Toda escola acaba formando o seu grupo profissional; ou nasce a partir do trabalho de alguns, que mais tarde incorporam seus próprios alunos. Receber um convite desses é uma honra. Todo mundo quer fazer parte da Companhia, não apenas da Escola. É mais do que ser alçado à condição de profissional ou ser pago para dançar – ser da Companhia é um “cheguei lá”, um atestado de capacidade e talento. Tem a ver com o tempo de estudo – geralmente os que começam a dançar cedo já podem crescer bailarinos. Mas existem também as exceções, pessoas que se destacam com poucos anos, que desde sempre mostram uma facilidade e uma expressão fora do comum. É isso que todo iniciante ambicioso quer para si: se destacar rapidamente, queimar etapas.

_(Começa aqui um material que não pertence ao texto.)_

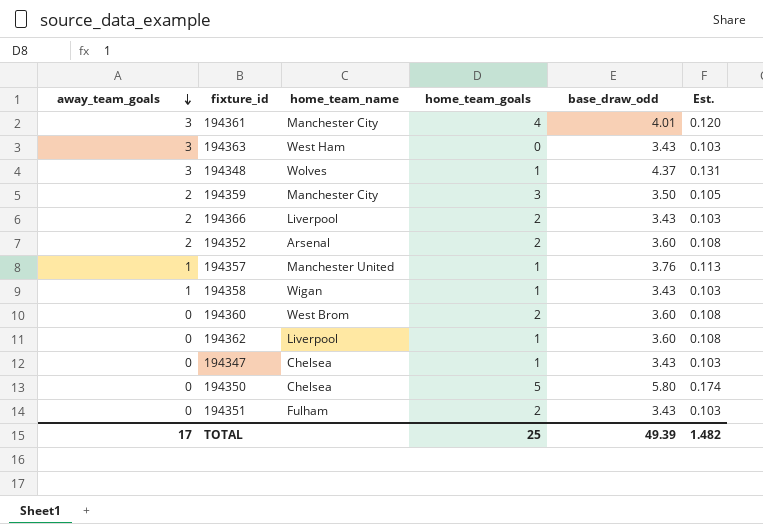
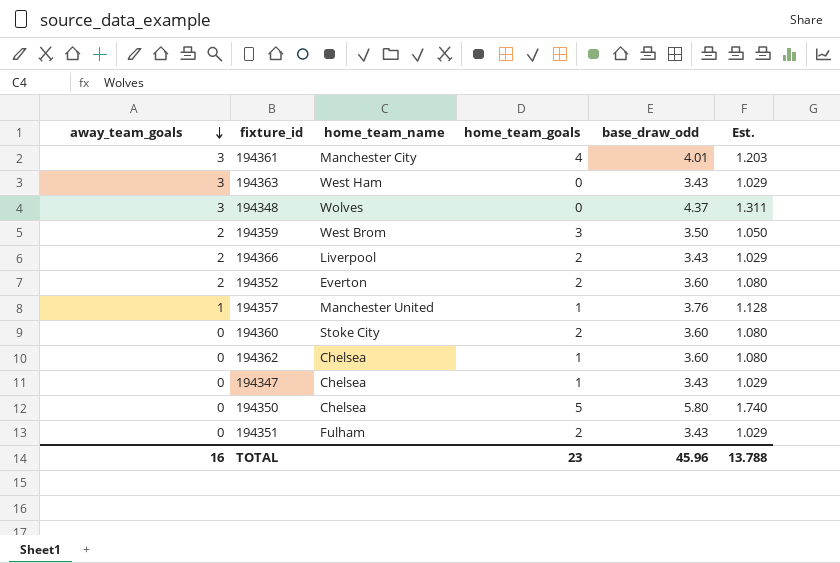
column Est. | formula: [base_draw_odd] * 0.03 -> [base_draw_odd] * 0.3
row 194358: 1 | Wigan | 1 | 3.43 | 0.103 -> none
194348 | home_team_goals: 1 -> 0
194359 | home_team_name: Manchester City -> West Brom
194352 | home_team_name: Arsenal -> Everton
194360 | home_team_name: West Brom -> Stoke City
194362 | home_team_name: Liverpool -> Chelsea
TOTAL | away_team_goals: 17 -> 16
TOTAL | home_team_goals: 25 -> 23
TOTAL | base_draw_odd: 49.39 -> 45.96
TOTAL | Est.: 1.482 -> 13.788

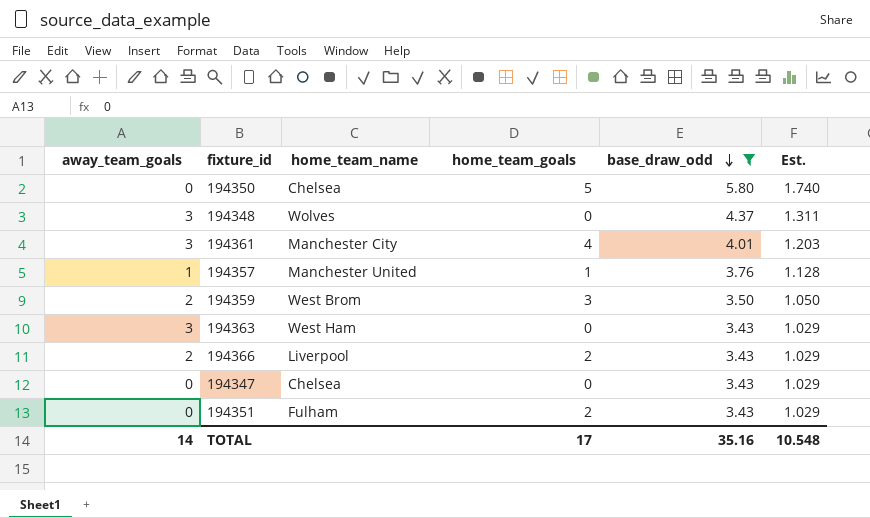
filter: none -> base_draw_odd != 3.60
row order: away_team_goals descending -> base_draw_odd descending
194347 | home_team_goals: 1 -> 0
TOTAL | away_team_goals: 16 -> 14
TOTAL | home_team_goals: 23 -> 17
TOTAL | base_draw_odd: 45.96 -> 35.16
TOTAL | Est.: 13.788 -> 10.548

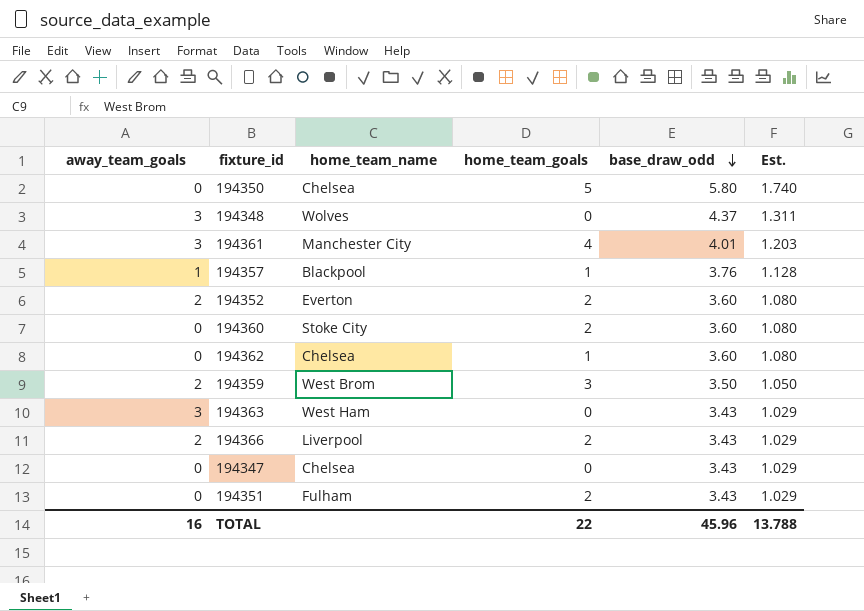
filter: base_draw_odd != 3.60 -> none
194357 | home_team_name: Manchester United -> Blackpool
TOTAL | away_team_goals: 14 -> 16
TOTAL | home_team_goals: 17 -> 22
TOTAL | base_draw_odd: 35.16 -> 45.96
TOTAL | Est.: 10.548 -> 13.788

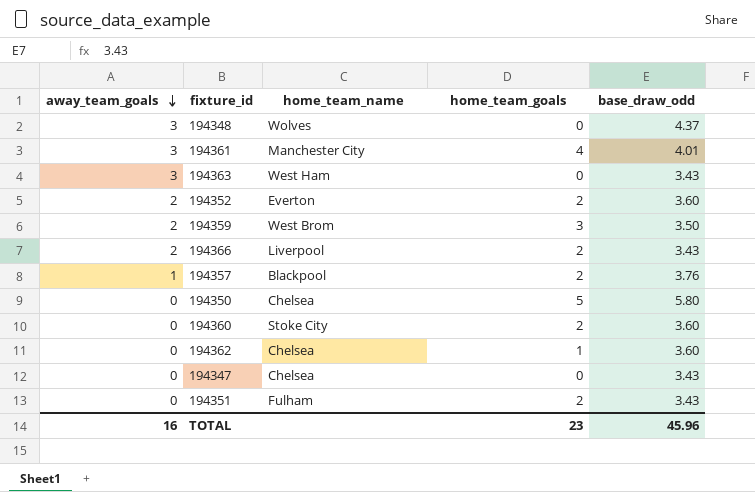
row order: base_draw_odd descending -> away_team_goals descending
column Est. | formula: [base_draw_odd] * 0.3 -> none
194357 | home_team_goals: 1 -> 2
TOTAL | home_team_goals: 22 -> 23

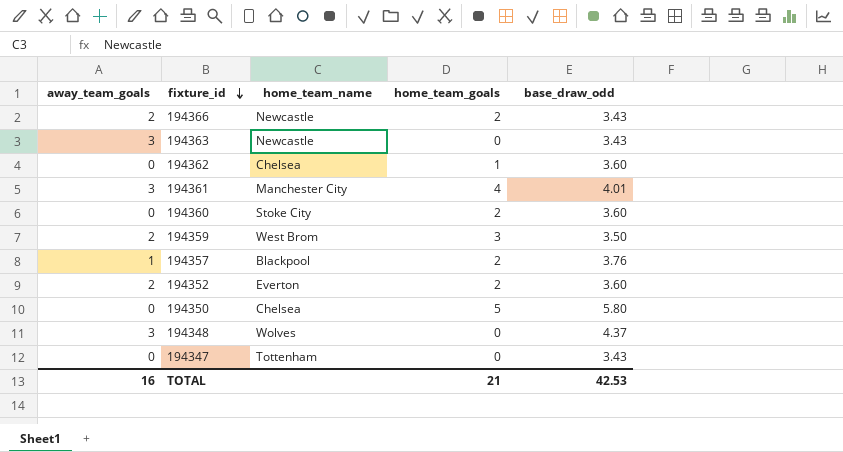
row order: away_team_goals descending -> fixture_id descending
row 194351: 0 | Fulham | 2 | 3.43 -> none
194366 | home_team_name: Liverpool -> Newcastle
194363 | home_team_name: West Ham -> Newcastle
194347 | home_team_name: Chelsea -> Tottenham
TOTAL | home_team_goals: 23 -> 21
TOTAL | base_draw_odd: 45.96 -> 42.53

Nem todos os alunos são assim. Tem quem se sinta feliz em aprender, apenas em estar lá, em se ver fazendo algo que antes não parecia ser capaz. Os que querem se destacar, em algum momento, decidiram que levariam tudo à sério. É uma decisão que muda tudo, por dentro e por fora, e se torna uma forma de vida. Viver assim é estar imerso em fúria. Leva a horas de estudos silenciosos em casa, a fazer aulas extras, à exigir mais de si mesmo. Por isso tantos estimulam esse sentimento. Ao mesmo tempo, cada colega de turma é um concorrente em potencial. Cada vez que alguém se destaca, ou ganha um elogio, ou consegue algum benefício, se torna um concorrente. Quem já viu ou já viveu isso, sabe reconhecer esses sentimentos só de olhar.

Claro que eu estou, também, falando de mim. Ou estava. As coisas adquiriram outra dimensão pra mim à medida que conheci as história de outras pessoas que dançam comigo. Um dançou num grupo que se desfez, e nessa decepção parou de dançar também. Outra dançou durante a adolescência e largou pra fazer faculdade. Teve que esperar terminar o curso, se formar, arranjar emprego e ser dona do próprio nariz pra finalmente voltar. Muitos precisam se afastar por causa dos filhos, por problemas de saúde dentro da família, ou ao entrarem em fases diferentes. Em comum, o fato de amar dançar e nem sempre ter ajuda das circunstâncias.

Foram eles que me fizeram perceber que não deixa de ser injusto esse discurso de talento. Ser destaque, o fenômeno, aquele que entra e logo vira solista, é muito fácil. É uma combinação feliz de fatores, tanto da parte pessoal como de todo universo. É ter dinheiro, tempo, transporte e saúde pra frequentar as aulas. Amor de verdade, um louco amor, possui aquele que continua sem que ninguém faça questão que ele continue. Garra mesmo tem aquele que, apesar de todas as dificuldades, sempre volta. Mesmo sem virar solista, sem nunca entrar para Companhia. Os destaques enchem os olhos, mas são os comuns que fazem o show continuar. Muitas palmas para eles.